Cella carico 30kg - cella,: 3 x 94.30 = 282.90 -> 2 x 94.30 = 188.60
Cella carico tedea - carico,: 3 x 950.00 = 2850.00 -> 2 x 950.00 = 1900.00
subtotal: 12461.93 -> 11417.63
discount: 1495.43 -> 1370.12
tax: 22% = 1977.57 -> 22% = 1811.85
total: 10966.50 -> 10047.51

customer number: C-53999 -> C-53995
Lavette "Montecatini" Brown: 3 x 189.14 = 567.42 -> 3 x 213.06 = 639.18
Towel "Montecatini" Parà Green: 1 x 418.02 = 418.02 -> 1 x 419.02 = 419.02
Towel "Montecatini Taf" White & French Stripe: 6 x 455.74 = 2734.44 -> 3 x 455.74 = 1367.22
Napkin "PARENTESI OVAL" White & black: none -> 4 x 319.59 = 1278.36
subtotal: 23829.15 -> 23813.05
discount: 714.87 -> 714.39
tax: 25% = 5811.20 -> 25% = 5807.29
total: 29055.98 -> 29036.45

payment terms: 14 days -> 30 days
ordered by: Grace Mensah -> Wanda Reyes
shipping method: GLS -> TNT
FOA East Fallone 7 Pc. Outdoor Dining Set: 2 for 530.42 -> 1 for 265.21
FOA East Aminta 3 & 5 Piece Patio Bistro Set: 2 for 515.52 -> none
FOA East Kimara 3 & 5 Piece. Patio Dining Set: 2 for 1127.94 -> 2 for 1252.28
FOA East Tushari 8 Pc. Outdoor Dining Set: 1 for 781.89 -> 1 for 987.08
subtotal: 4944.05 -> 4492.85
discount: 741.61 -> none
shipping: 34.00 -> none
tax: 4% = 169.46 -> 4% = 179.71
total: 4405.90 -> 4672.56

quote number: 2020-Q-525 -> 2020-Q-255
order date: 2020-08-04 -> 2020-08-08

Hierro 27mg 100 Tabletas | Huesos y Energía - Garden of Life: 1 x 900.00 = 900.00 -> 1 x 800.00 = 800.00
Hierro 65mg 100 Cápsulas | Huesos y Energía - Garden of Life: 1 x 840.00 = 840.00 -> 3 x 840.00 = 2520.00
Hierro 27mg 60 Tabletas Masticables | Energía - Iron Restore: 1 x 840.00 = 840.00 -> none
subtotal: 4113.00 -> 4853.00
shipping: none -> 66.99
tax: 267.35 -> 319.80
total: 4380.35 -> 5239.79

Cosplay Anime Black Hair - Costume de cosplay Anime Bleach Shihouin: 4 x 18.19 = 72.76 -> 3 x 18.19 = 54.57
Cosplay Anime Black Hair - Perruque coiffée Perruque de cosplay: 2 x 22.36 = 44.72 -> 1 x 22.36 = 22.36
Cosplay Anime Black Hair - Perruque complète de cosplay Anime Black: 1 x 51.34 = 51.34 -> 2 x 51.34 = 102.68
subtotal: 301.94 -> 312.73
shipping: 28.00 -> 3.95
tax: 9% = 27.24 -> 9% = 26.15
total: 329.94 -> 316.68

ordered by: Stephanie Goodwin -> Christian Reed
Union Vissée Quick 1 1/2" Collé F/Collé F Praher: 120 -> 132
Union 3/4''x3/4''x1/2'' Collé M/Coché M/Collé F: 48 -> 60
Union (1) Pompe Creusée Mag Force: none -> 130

::::::::::

> _What to produce_
Working through the entries line by line, count those containing "subtotal" and report only the number.

> _Response to the exercise_
5